● About this exercise: Would you tally how many lines in the records include the word "Bundler"? Reply with the number only.

● Given records:

--- START ---

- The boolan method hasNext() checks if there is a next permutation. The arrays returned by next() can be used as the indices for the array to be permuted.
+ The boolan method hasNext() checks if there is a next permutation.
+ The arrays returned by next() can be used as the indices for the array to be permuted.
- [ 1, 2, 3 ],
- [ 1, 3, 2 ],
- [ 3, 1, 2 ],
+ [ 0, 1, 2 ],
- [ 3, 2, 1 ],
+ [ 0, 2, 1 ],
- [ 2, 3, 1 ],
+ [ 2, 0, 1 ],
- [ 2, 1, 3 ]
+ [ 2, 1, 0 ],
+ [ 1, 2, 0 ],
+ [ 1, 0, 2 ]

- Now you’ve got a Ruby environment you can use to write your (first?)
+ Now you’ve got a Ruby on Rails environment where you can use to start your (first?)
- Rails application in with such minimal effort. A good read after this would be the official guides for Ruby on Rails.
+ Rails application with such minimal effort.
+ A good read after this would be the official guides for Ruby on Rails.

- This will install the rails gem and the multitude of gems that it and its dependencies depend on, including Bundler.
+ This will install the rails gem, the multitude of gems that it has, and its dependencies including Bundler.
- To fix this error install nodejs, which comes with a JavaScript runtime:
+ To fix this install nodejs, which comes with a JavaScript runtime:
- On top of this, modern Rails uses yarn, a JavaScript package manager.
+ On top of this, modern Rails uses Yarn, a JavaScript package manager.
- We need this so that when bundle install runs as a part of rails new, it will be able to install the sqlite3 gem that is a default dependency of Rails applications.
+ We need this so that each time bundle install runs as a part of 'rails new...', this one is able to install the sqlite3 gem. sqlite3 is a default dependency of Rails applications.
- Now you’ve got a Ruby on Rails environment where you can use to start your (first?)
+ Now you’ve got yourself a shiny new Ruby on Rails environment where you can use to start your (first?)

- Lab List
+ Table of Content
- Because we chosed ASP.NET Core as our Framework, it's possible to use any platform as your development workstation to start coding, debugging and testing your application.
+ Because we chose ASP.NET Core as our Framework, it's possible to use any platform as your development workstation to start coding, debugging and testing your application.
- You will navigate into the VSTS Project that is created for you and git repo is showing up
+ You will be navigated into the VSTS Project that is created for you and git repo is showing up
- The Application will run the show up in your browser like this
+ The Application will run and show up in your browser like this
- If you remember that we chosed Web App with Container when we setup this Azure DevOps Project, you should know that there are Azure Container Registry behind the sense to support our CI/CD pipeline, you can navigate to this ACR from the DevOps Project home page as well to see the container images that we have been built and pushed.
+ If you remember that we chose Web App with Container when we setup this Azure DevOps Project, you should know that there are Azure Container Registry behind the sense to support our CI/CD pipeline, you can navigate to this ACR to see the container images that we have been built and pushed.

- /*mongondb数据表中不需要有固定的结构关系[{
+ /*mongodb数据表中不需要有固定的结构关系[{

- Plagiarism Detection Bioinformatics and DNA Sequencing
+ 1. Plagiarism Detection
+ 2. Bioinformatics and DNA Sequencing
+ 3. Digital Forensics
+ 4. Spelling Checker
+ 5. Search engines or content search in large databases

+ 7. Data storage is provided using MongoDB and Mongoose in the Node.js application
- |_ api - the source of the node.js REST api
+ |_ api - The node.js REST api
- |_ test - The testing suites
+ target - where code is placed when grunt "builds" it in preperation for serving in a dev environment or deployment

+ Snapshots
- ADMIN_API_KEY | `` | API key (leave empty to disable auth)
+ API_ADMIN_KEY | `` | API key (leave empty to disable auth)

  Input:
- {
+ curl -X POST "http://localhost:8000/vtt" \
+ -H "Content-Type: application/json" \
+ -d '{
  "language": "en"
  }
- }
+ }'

--- END ---

● Output of the task: 2